Their faith tweets are alien to me: ‘My life would be nothing without God’, ‘Jesus is my Lord, ’Re-tweet this if Jesus changed your life’. They’re quarry for other hunters, too: ‘Our automated Prayer Request Box is available 24/7. Take a look. It is simple and easy’. And no doubt you can use your (already heavily-burdened) credit card to direct-msg the Almighty whose closer attention to your needs will be secured via the Box.

For these Twitterers — many of them female, young, black and American — the idea of a personal god who loves them and takes an interest in their lives is a drug that’s free and widely available. Your standing in the community is enhanced when you acknowledge you’re addicted to god’s love. They would be appalled if you called their dedication a form of slavery for they love their shackles. Do I dare to suggest that some of these good folk might be Latter Day Uncle Toms for God?

But I’ve digressed, haven’t I?

Between sneezing, snotting and tweeting I picked up a book lent to me by an acquaintance. I’d heard of Joe Bageant but not read anything of his until yesterday. It was a moment of convergence. Having just read a multiplicity of naïve ‘jesus tweets’ I opened Joe’s book Waltzing At The Doomsday Ball to his essay ‘The Covert Kingdom’, written in 2004. He’s an engaging writer and this piece slotted right into the thread of my twitter reading.

Talk about seeing people in a different light. I have no way, right now, of knowing whether Joe has painted an accurate picture of fundamentalist christianity in the United States. But if he’s right, the godbotherers twittering away online about their faith and their love for god are tiny, stuttering portents of something bigger, far uglier and very much to be feared.

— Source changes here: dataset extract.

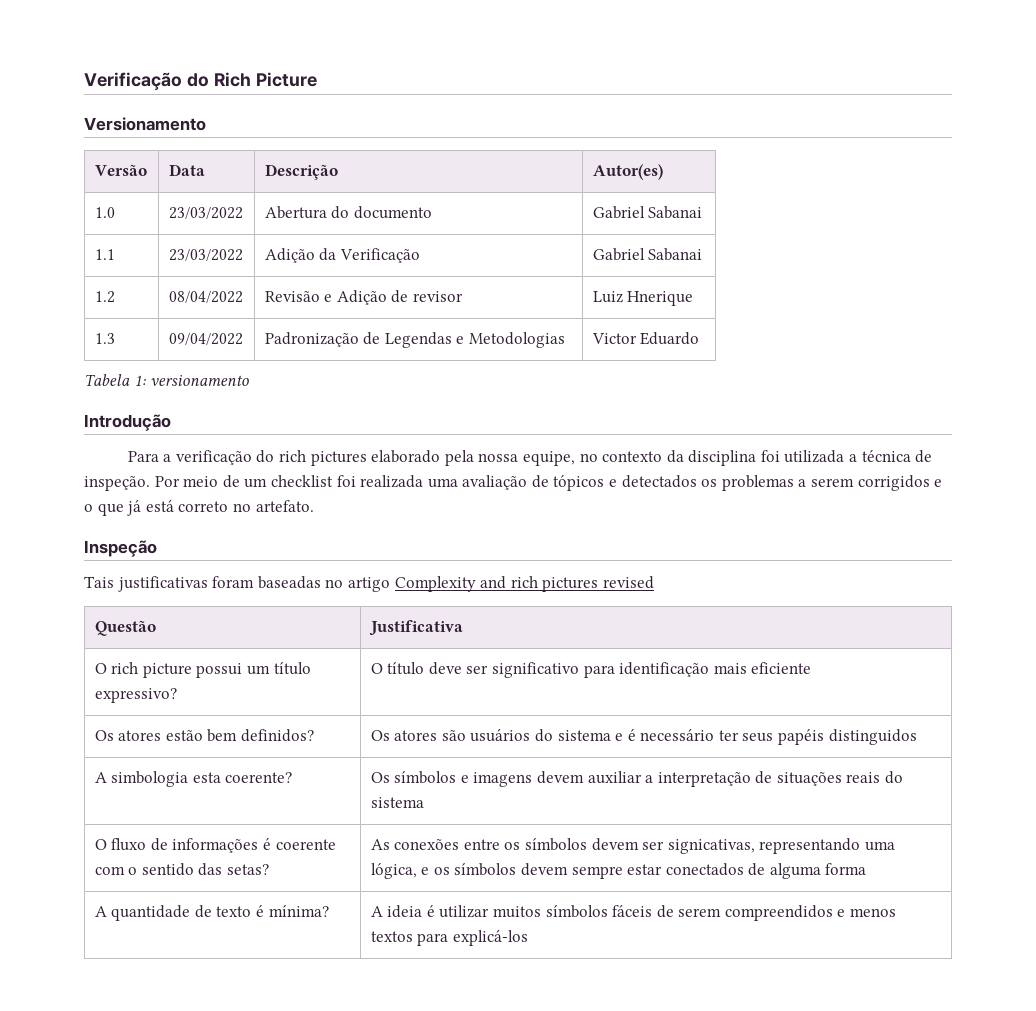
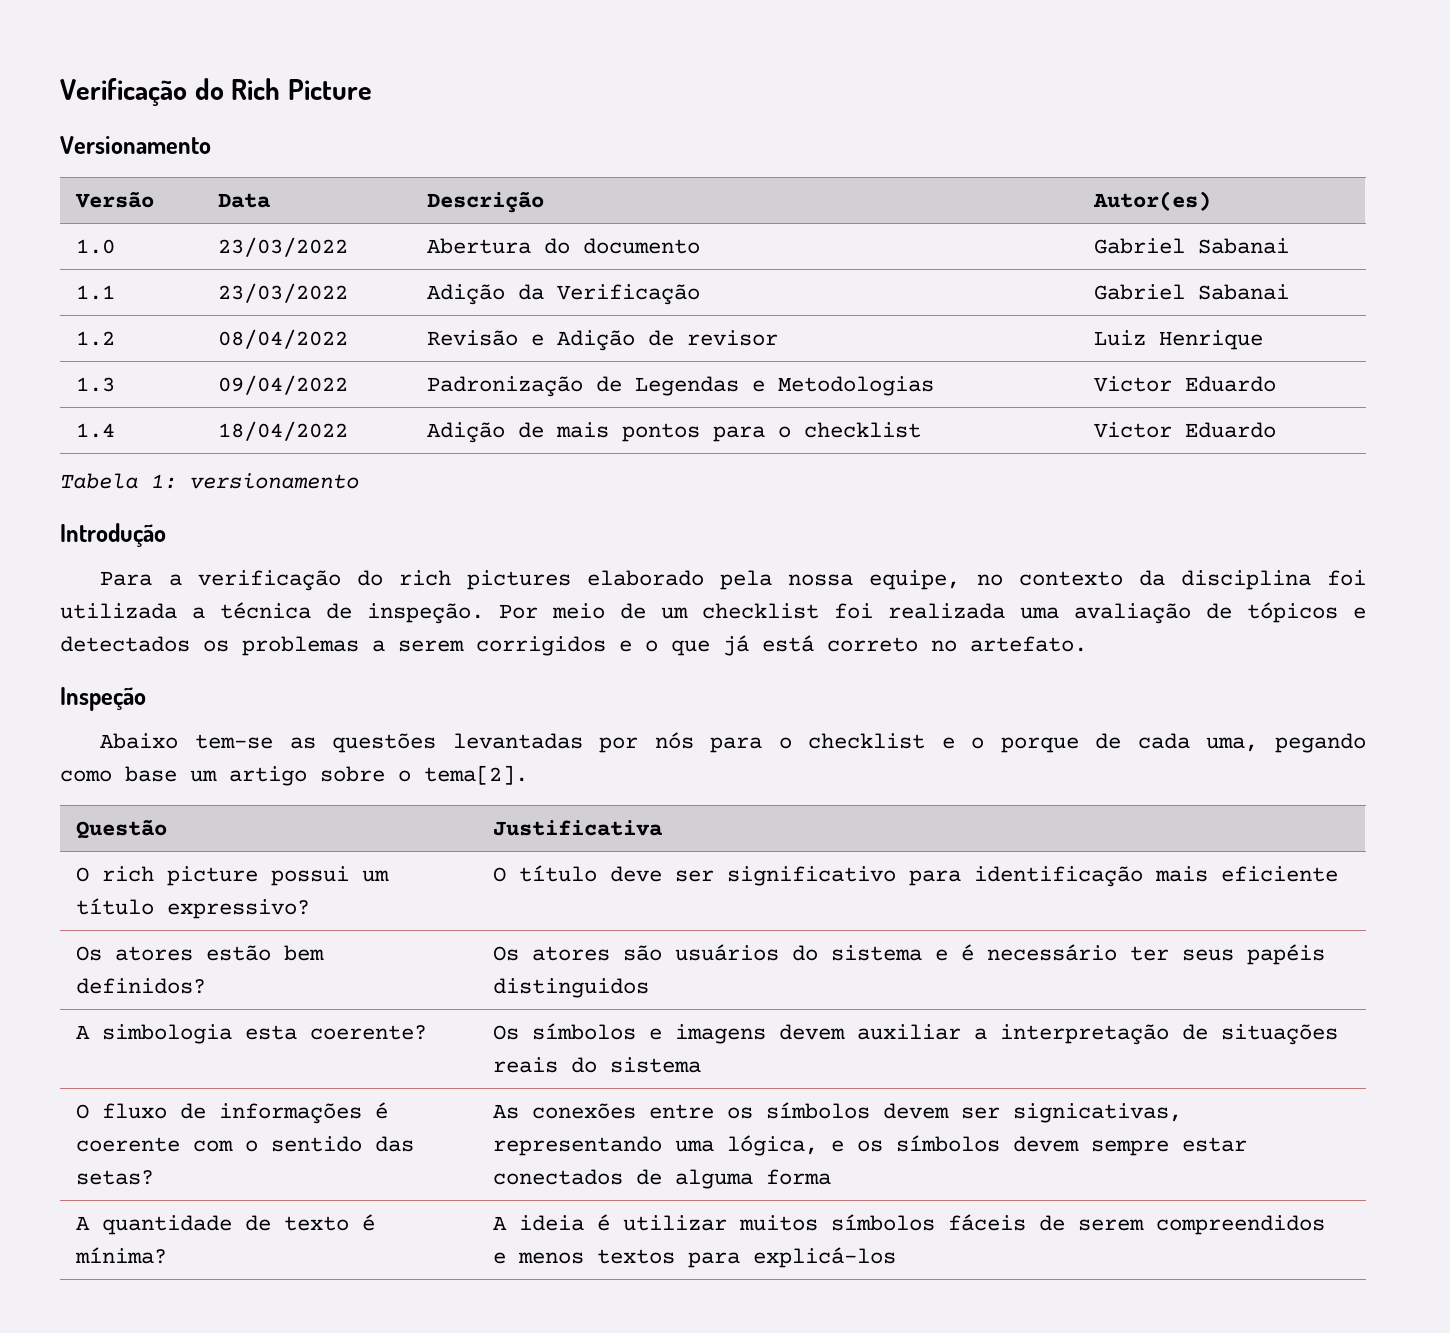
[627,291,694,306] Hnerique -> [1159,330,1264,350] Henrique
(700, 338) none -> [76,423,116,438] [218,421,349,441] [427,422,922,443] [1094,422,1277,438] // 1.4 | 18/04/2022 | Adição de mais pontos para o checklist | Victor Eduardo
[84,576,654,592] Tais justificativas foram baseadas no artigo Complexity and rich pictures revised -> [100,732,1366,753] [60,765,528,786] Abaixo tem-se as questões levantadas por nós para o checklist e o porque de cada uma, pegando como base um artigo sobre o tema[2].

Bageant’s take is of a massive, countrywide belief in The Rapture: that time when the blond and blue-eyed Saviour will pluck the god-fearing — simpering with praise — into the sky where they will be seated comfortably on clouds. From their well-deserved observation post they will be able to watch as the  unrighteous remain earthbound, plunged into a thousand-year holocaust with a plague of boils for starters.
 The fundies not only believe its just about to happen, they yearn for it. There’s even a website with a Rapture Index that attempts, by monitoring the size and frequency of both natural and man-made disasters, to keep the faithful informed on the likely date for kick-off.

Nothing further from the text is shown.